Third, by providing the power of one, two, or more batteries, full power chairs help their riders move independently (without the assistance of a pusher). This can be particularly attractive for heavier riders or any who want to travel without assistance.
Electric All-Terrain Wheelchairs (The Cons)
Power chairs are phenomenal pieces of technology, but they are not perfect for every rider. The very qualities that make them useful are also the reasons some may steer away from them (pun intended).
For example, relying on battery power is great…until your battery runs out. Powerchair users have to be cognizant of their available power supply, and also be aware of the risk of electrical shorts or malfunctions in other components that can be seriously problematic.
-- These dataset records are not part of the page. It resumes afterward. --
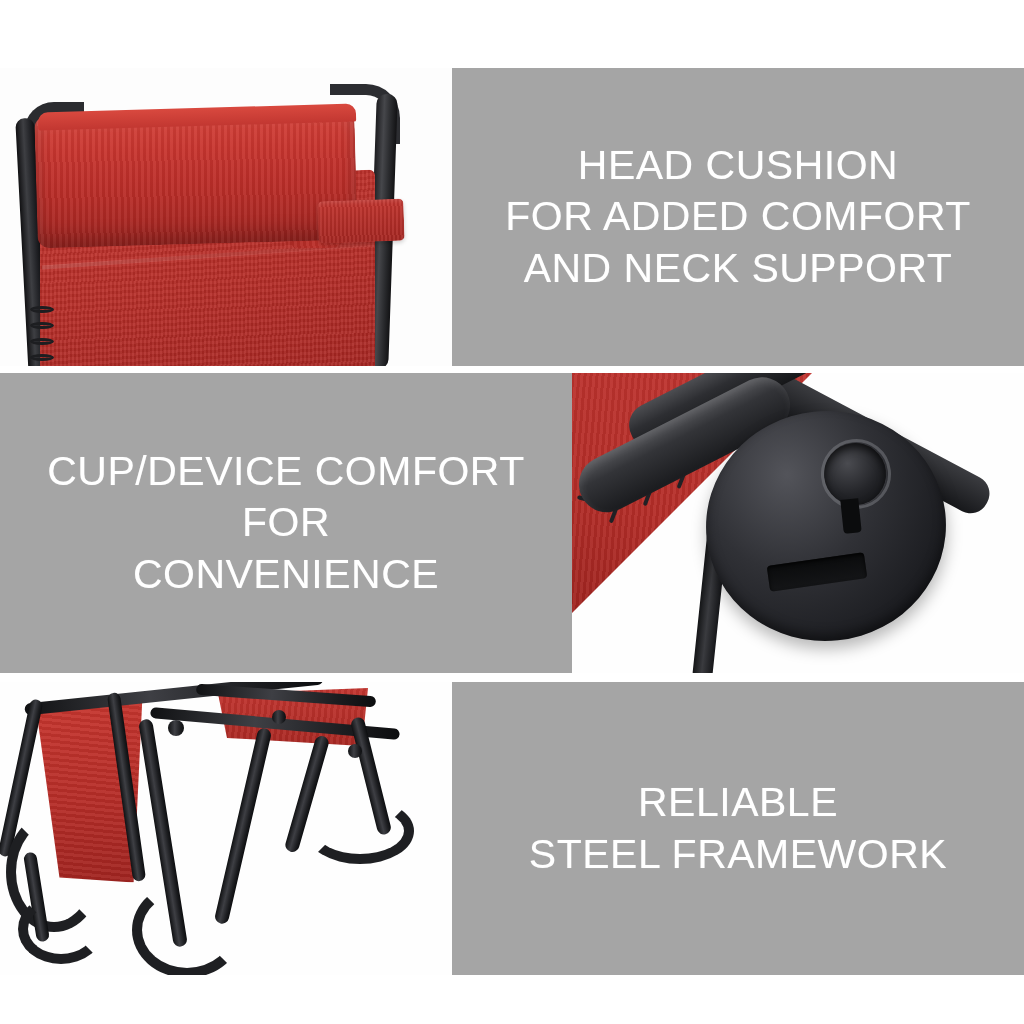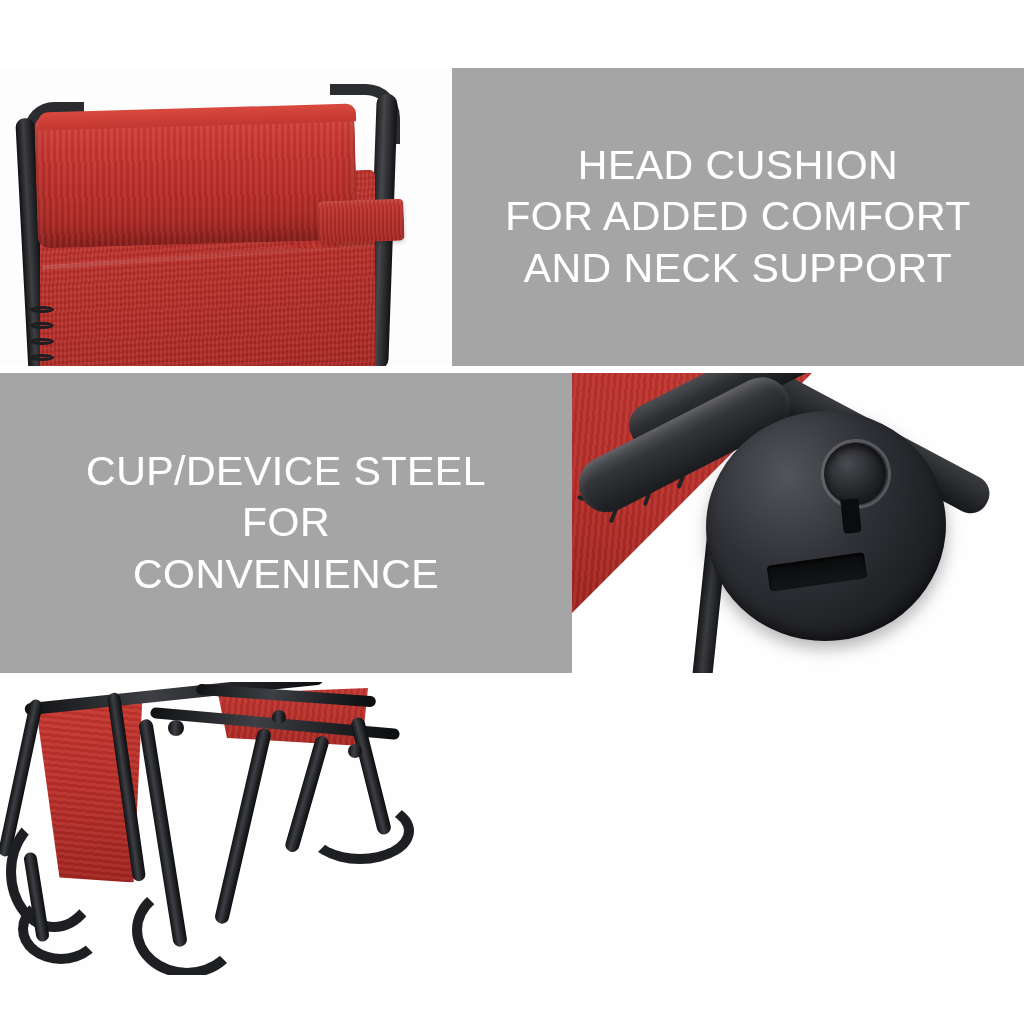--- a/index.html
+++ b/index.html
@@ -299,7 +299,7 @@
   </div>
 
   <div class="panel text-panel" id="text-cup">
-    <div class="caption cap-cup">CUP/DEVICE STEEL
+    <div class="caption cap-cup">CUP/DEVICE COMFORT
 FOR
 CONVENIENCE</div>
   </div>

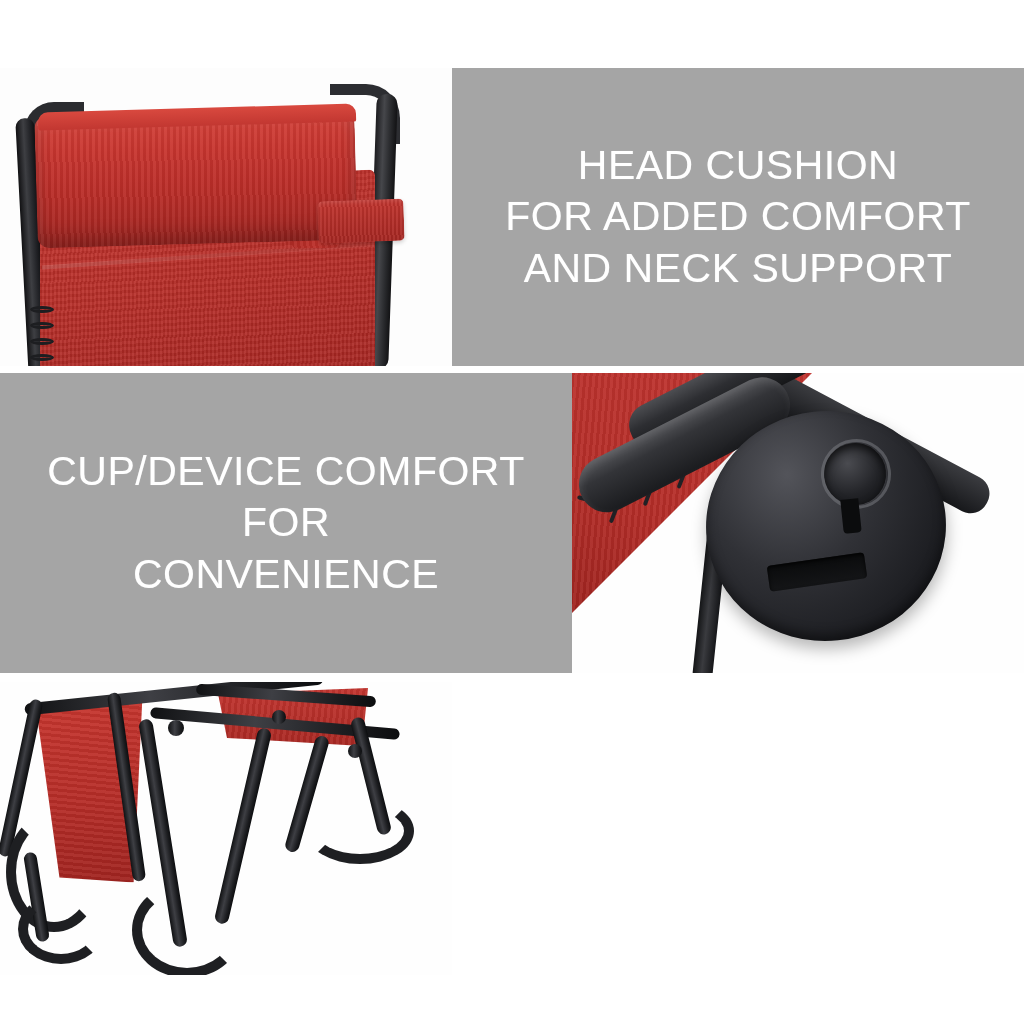--- a/index.html
+++ b/index.html
@@ -368,6 +368,10 @@
     </div>
   </div>
 
+  <div class="panel text-panel" id="text-steel">
+    <div class="caption cap-steel">RELIABLE
+STEEL FRAMEWORK</div>
+  </div>
 
 </div>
Electric all-terrain chairs are also huge pieces of equipment. They often weigh hundreds of pounds and cannot be transported without specialized vans, lifts, or trailers. This increases the total cost of ownership, too. The large form factor of powered all-terrain wheelchairs means getting them “unstuck” (or worse, flipped back upright) can take multiple people, which can be an issue if a rider is out by themselves.
Maintenance of an electronic, all-terrain wheelchair often requires a trip to a specialty rep, which means getting ahold of a specialty rep, which—isn’t always as easy as anyone would like. The components in these chairs are big, heavy, and expensive, which means long wait times and tough financial burdens. Even if money isn’t an issue for a particular user, repairing these chairs can mean many-week delays.
Retrofits: E-Assist and Manual (The Pros)
Retrofits refer to attachments you can add to your manual wheelchair to expand its functionality. These attachments may just be an extension arm with a wheel; they may also feature a battery that can turn your manual chair into an e-assisted device. We’ll discuss both options below.
Adding an electronic retrofit arm/wheel to your chair will of course mean less pushing required from you! Some folks have their e-assist running all the time; others choose to have it engage only in particularly tricky areas (this functionality also varies by manufacturer). This can help you go farther than ever before, while still retaining the familiarity of your everyday wheelchair. Many e-assist options also come with impressive features such as automatic hill brakes, too.
A non-powered retrofit (sometimes called a freewheel) adds stability to a standard manual wheelchair and aims to prevent the small casters of your chair from digging into loose terrain. Non-powered retrofits are often very affordable options.
Retrofits (both e-assisted and manual) allow you to preserve the transportability of your current manual chair.
Retrofitting your current chair also helps limit the number of chair-to-chair transfers you’ll have to do on a given day. An ideal retrofit should allow you to enjoy various terrains and adventures without having to transfer into different devices.
For more information on retrofits, click here: (CLICK HERE).
Retrofits: E-Assist and Manual (The Cons)
Although retrofits may seem convenient, “too good to be true” can certainly apply. The big issue is the outright cost of e-assist options. There’s no way around it: They are expensive and can cost as much as a full all-terrain chair (i.e., thousands of dollars).
Non-powered retrofits are a good way to minimize cost, but you of course lose the benefits offered by an electronic boost.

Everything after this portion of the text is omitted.